Apache Kudu Transaction Semantics
This is a brief introduction to Kudu’s transaction and consistency semantics. Kudu's core philosophy is to provide transactions with simple, strong semantics, without sacrificing performance or the ability to tune to different requirements. Kudu’s transactional semantics and architecture are inspired by state-of-the-art systems such as Spanner and Calvin. For an in-depth technical exposition of what is mentioned here, see the technical report.
Kudu currently allows the following operations:
Scans are read operations that can traverse multiple tablets and read information with different levels of consistency or correctness guarantees. Scans can also perform time-travel reads. That is, you can set a scan timestamp from the past and get back results that reflect the state of the storage engine at that point in time.

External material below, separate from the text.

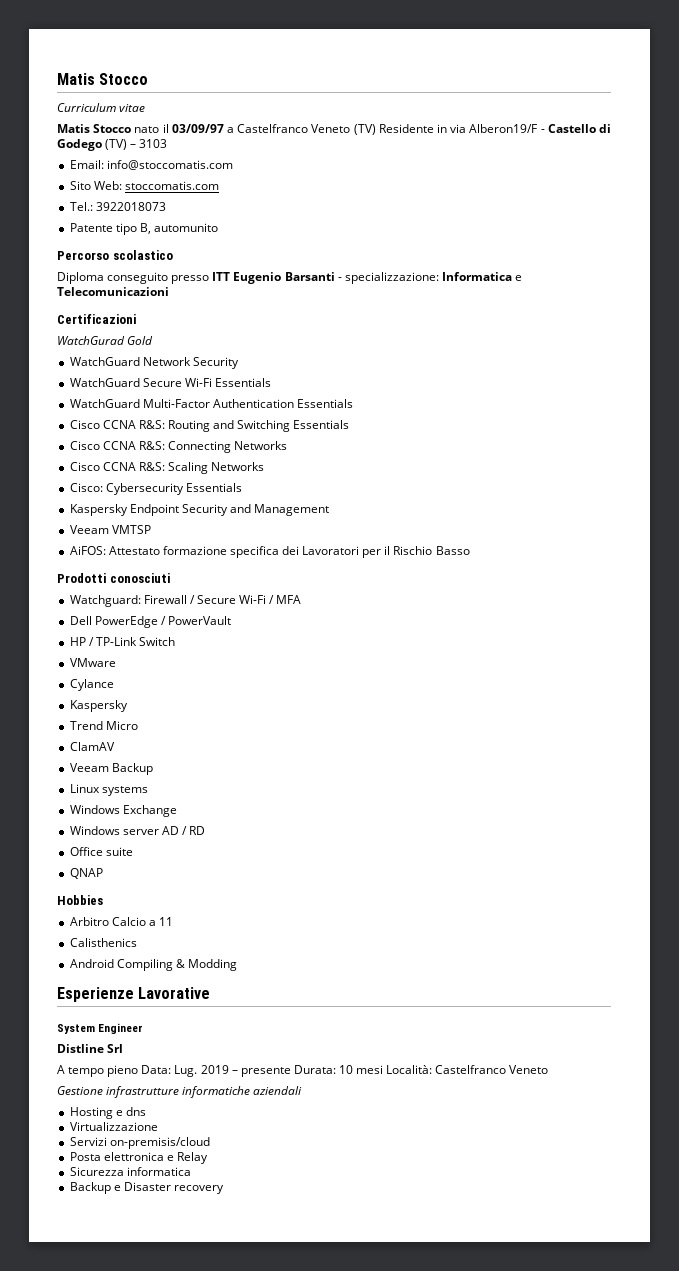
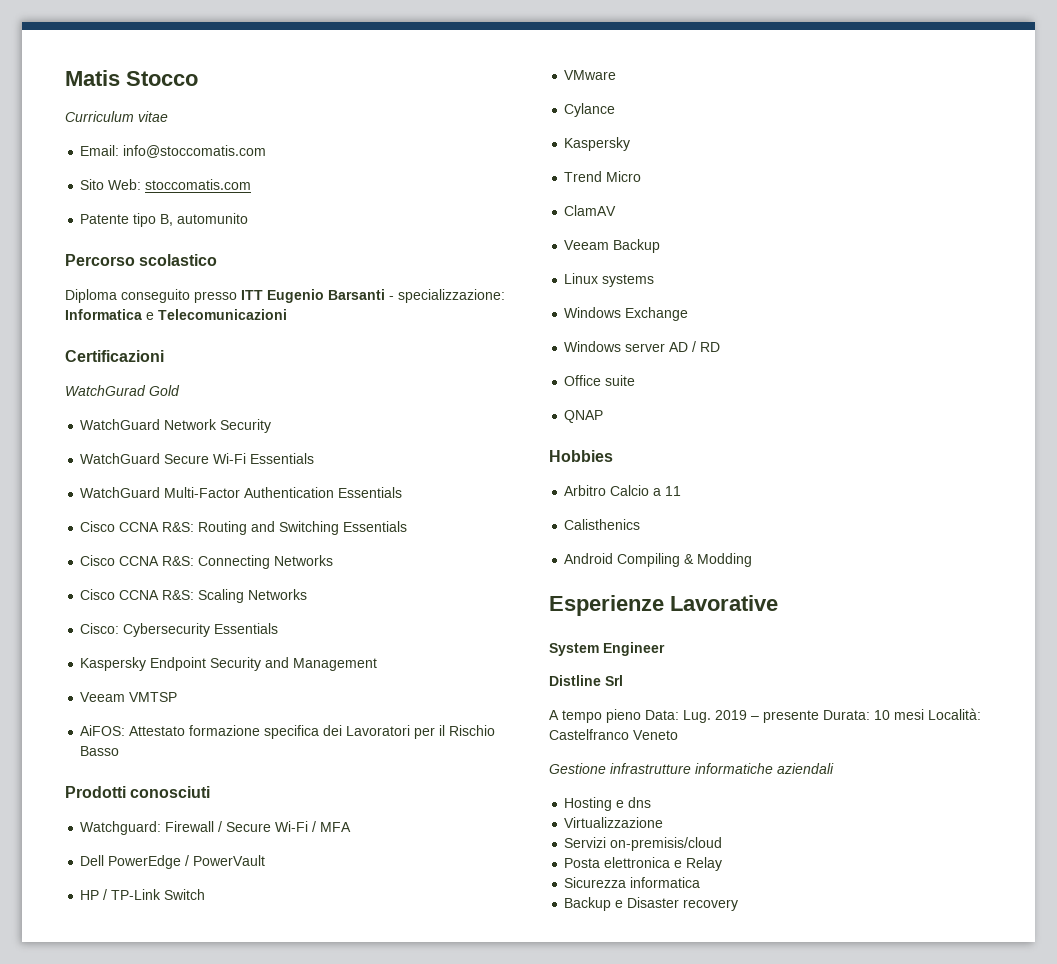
[57,124,611,135] [57,139,168,151] // Matis Stocco nato il 03/09/97 a Castelfranco Veneto (TV) Residente in via Alberon19/F - Castello di Godego (TV) – 3103 -> (168, 116) none
[69,202,166,211] // Tel.: 3922018073 -> (252, 184) none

Write operations are sets of rows to be inserted, updated, or deleted in the storage engine, in a single tablet with multiple replicas. Write operations do not have separate "read sets", that is, they do not scan existing data before performing the write. Each write is only concerned with the previous state of the rows that are about to change. Writes are not "committed" explicitly by the user. Instead, they are committed automatically by the system, after completion.
While Kudu is designed to eventually be fully ACID (Atomic, Consistent, Isolated, Durable), multi-tablet transactions have not yet been implemented. As such, the following discussion focuses on single-tablet write operations, and only briefly touches multi-tablet reads.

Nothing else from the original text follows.